These settings control how tests search for events in Splunk.

sourcetype_to_search = <sourcetype>

  • Purpose: The sourcetype used in search queries during tests
  • Use this when your add-on transforms the sourcetype at index-time via TRANSFORMS
  • Example: If you ingest with sourcetype=raw:data but TRANSFORMS changes it to sourcetype=parsed:data, set:
  • sourcetype = raw:data (for ingestion)
  • sourcetype_to_search = parsed:data (for searching)
  • If not specified, defaults to the value of sourcetype

Test Behavior Settings

These settings control test generation and execution.

host_type = plugin | event

  • Purpose: Determines how the host field is assigned
  • plugin: The plugin generates unique hosts with format “stanza_{count}” to identify events
  • event: The host is extracted from a token using “token.<n>.field = host”

sample_count = <count>

  • Purpose: Number of events present in the sample file
  • Used to calculate total events generated from the sample file
  • If input_type = modinput, do not provide this parameter (each line is an event)

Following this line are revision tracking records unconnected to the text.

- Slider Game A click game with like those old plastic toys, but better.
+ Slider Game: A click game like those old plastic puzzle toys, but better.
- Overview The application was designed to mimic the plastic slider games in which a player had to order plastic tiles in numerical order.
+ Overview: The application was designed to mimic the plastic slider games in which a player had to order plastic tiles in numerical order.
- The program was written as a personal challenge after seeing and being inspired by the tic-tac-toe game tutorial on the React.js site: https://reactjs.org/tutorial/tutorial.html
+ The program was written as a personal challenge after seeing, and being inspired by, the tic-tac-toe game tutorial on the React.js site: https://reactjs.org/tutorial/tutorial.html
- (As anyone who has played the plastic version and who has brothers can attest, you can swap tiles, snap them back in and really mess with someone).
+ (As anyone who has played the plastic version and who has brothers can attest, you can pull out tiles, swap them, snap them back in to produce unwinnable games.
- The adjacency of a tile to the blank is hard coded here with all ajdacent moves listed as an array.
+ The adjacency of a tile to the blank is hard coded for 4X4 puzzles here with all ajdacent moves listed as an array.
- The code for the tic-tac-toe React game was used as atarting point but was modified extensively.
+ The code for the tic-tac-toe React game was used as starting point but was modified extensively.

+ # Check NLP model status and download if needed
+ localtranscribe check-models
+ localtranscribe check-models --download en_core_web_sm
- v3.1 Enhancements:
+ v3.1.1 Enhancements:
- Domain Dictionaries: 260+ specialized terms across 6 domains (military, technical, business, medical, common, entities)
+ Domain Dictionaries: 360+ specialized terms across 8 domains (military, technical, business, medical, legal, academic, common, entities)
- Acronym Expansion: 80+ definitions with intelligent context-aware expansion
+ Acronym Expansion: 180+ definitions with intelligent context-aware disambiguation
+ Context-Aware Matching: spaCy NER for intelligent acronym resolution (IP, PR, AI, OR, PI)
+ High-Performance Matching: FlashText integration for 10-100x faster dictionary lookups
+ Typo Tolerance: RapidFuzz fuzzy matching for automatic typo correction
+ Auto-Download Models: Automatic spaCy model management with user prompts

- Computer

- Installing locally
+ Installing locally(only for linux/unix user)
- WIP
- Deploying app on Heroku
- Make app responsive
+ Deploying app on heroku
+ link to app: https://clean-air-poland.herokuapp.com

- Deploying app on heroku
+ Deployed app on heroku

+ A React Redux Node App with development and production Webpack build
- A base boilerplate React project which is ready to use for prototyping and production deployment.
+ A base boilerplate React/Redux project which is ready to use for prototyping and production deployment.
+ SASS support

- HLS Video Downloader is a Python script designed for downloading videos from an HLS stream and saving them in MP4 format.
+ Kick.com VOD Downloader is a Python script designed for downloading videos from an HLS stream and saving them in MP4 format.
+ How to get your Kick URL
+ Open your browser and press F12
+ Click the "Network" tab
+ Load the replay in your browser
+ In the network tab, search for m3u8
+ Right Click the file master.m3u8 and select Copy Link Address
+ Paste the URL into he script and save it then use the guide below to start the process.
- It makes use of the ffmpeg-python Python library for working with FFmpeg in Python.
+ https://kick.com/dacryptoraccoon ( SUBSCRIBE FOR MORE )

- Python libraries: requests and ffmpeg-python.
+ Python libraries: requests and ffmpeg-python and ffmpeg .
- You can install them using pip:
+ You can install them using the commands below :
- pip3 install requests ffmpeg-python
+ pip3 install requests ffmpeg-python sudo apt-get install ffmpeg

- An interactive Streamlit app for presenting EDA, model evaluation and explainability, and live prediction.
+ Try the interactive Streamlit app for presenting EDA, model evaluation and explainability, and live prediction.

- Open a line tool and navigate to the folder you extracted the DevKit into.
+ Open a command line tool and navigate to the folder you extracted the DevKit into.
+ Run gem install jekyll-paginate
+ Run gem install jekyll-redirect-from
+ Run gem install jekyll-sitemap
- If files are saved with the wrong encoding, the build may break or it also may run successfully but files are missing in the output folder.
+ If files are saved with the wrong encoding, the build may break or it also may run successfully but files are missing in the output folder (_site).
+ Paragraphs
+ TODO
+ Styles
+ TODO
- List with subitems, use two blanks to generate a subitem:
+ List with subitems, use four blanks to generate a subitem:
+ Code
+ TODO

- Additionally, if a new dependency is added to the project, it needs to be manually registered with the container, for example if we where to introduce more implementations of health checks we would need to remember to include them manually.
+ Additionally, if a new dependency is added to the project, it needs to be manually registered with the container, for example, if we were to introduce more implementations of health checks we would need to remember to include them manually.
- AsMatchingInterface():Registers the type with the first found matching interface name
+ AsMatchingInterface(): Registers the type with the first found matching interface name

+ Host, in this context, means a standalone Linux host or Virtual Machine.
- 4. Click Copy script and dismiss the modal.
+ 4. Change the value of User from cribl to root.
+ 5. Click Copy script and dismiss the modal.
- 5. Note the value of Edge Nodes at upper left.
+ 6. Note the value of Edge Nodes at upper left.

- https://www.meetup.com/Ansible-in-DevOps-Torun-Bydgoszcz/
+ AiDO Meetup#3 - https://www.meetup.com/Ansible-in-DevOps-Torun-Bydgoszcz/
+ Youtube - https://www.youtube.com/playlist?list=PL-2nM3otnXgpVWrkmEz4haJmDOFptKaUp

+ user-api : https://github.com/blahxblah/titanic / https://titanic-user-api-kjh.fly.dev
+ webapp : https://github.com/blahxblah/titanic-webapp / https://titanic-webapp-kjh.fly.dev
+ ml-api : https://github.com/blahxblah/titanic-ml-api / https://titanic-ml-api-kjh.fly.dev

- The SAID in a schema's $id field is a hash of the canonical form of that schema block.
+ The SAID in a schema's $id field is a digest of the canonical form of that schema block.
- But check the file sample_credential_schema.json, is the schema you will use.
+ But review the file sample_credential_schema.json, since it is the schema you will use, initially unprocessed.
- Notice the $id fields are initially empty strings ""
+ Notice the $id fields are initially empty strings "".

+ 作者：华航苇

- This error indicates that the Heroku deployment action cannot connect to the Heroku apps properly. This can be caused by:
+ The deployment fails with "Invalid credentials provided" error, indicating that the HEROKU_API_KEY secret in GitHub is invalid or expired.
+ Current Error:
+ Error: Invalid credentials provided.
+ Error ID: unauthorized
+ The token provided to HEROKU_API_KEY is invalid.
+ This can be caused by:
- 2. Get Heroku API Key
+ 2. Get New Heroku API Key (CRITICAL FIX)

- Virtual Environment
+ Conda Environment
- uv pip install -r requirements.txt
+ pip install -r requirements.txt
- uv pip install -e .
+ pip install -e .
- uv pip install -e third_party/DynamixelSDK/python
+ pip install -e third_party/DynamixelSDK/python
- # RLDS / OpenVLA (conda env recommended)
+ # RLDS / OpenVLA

requirement_test_sample = 1

  • Purpose: Enables requirement tests for XML sample files
  • When set to 1, the plugin parses the XML format and runs requirement tests using cim_fields and other_mappings
  • Only supported with XML sample files

expected_event_count = <count>

  • Purpose: Expected number of events for index-time line-breaking tests
  • Calculated as: (events in sample) × (values in replacementType=all tokens)
  • For example, if sample has 3 lines and a token has replacement_type=all with 2 values, then 6 events are generated
  • Optional - if not provided, calculated automatically

timestamp_type = plugin | event

  • Purpose: Determines how _time is assigned for index-time tests
  • plugin: The plugin assigns timestamp during ingestion
  • event: Timestamp is extracted from the event; requires a token with token.<n\>.field = _time

breaker = <regex>

  • Purpose: Regex pattern to split sample file into multiple events
  • Optional - if not provided, events are parsed according to input_type

host_prefix = <host_prefix>

  • Purpose: Prefix for host field identification when using SC4S ingestion

Token replacement settings

The following replacementType -> replacement values are supported

ReplacementType Replacement
static <string>
timestamp <strptime>
random ipv4
random ipv6
random mac
random guid
random integer[<start>:<end>]
random float[<start.numzerosforprecision>:<end.numzerosforprecision>]
random list[< “,” separated list>]
random hex([integer])
random file[<replacment file name, CSV file supported>:<column number / CSV header>]
random dest[“host”, “ipv4”, “ipv6”, “fqdn”]
random src[“host”, “ipv4”, “ipv6”, “fqdn”]
random host[“host”, “ipv4”, “ipv6”, “fqdn”]
random dvc[“host”, “ipv4”, “ipv6”, “fqdn”]
random user[“name”, “email”, “domain_user”, “distinquised_name”]
random url[“ip_host”, “fqdn_host”, “path”, “query”, “protocol”]
random email
random src_port
random dest_port
file <replacment file name, CSV file supported>:<column number / CSV header>
all integer[<start>:<end>]
all list[< , separated list>]
all file[<replacment file name, CSV file supported>:<column number / CSV header>]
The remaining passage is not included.